The in-plane failure envelopes of unidirectional (UD) laminae in a UD and a Triax (0°, ±45°) laminate configuration have been investigated. The two laminate configurations have been characterised by testing off-axis specimens in uniaxial tension and compression at different angles relative to the fibre direction and further by Iosipescu shear tests. Strain gauge and Digital Image Correlation (DIC) measurements were used to measure the deformation states during loading, and to record the stress-strain responses to identify the initiation of failure and investigate the heterogeneity of the material and possible parasitic effects. A novel analysis methodology to determine the so-called ‘failure initiation strength’ based on the second derivative of the stresses with respect to the strains has been adopted. The experimentally determined ‘failure initiation stresses’ were compared with predictions from the commonly applied Maximum Stress, Tsai-Wu, and Puck failure criteria. From this work, a thorough comparison of the UD and Triax failure envelopes has been facilitated. It is shown that failure prediction for the Triax laminate based on the failure envelope derived from UD lamina tests may be too conservative in comparison with fitting a failure criterion directly to the Triax laminate test data. The latter approach implies that the Triax laminate is considered as a single lamina with homogenised properties, which in principle violates the theoretical background of the considered failure criteria, since these are established to predict failure for a UD lamina. However, the simple homogenisation is shown to be a useful design oriented approach for providing a simple estimation of the onset of failure in laminate configurations composed of e.g., multiple layers of Triax. Thus, a reliable and efficient approach is offered for the structural integrity assessment, which takes the non-crimp fabric configurations directly or ‘as delivered’ into account.
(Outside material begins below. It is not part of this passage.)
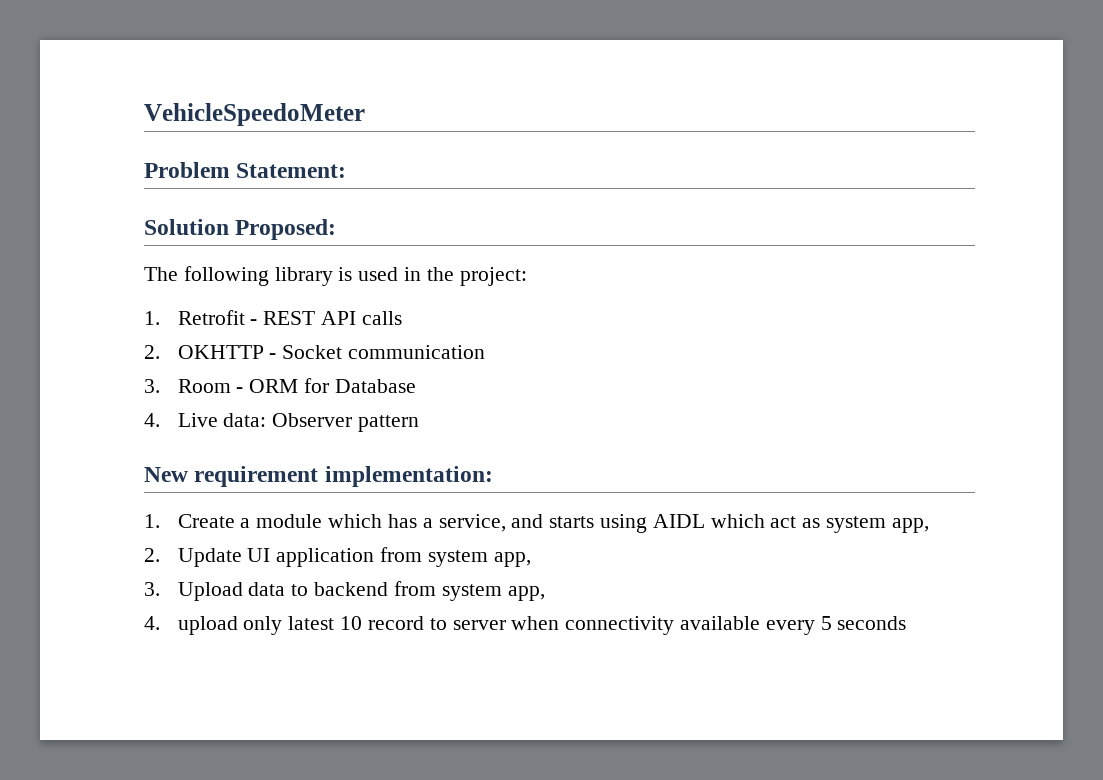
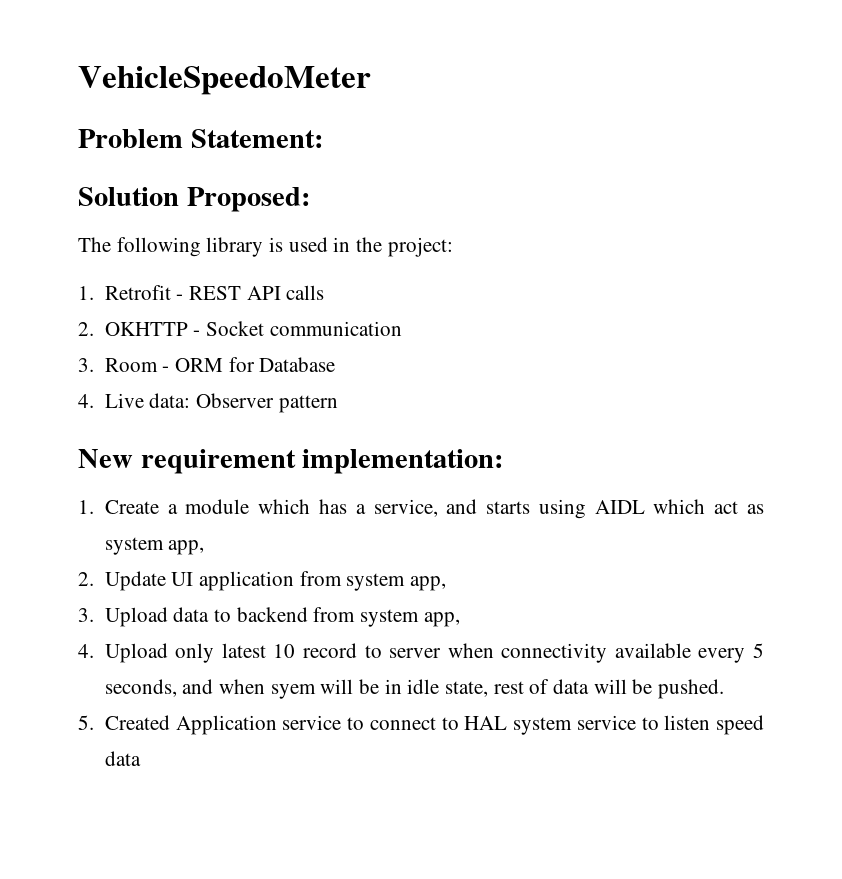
[177,616,238,635] upload -> [104,643,168,663] Upload
[837,616,907,630] seconds -> [104,679,725,699] [78,715,764,735] [104,751,141,766] seconds, and when syem will be in idle state, rest of data will be pushed. // 5. Created Application service to connect to HAL system service to listen speed data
Failure behaviour of grid-scored foam cored composite sandwich panels for wind turbine blades subjected to realistic multiaxial loading conditions

The load response and failure behaviour of ‘grid-scored’ sandwich panels used in wind turbine blades have been investigated. This paper presents the results of a combined experimental and numerical investigation of the load response and failure behaviour of a specific grid-scored foam cored composite sandwich panel configuration subjected to multiaxial quasi-static loading conditions that are representative for realistic loading conditions present in wind turbine blades. From the experimental evidence a criterion based on fracture mechanics has been proposed for predicting the onset of fracture in the resin grid. The criterion can be applied directly in conjunction with finite element modelling based on 3D solid elements where the resin grid in situ the core is fully modelled. However, since most full-scale blade models are based on first-order shear deformation theory where the core properties normally are homogenised a strain-based failure criterion is also proposed. The input for this failure criterion is the allowable resin grid strain, which can be obtained from a simple uniaxial tension test of a grid-scored sandwich beam specimen. The predictions of the criteria have been compared with the experimental observations, and a good correlation has been found.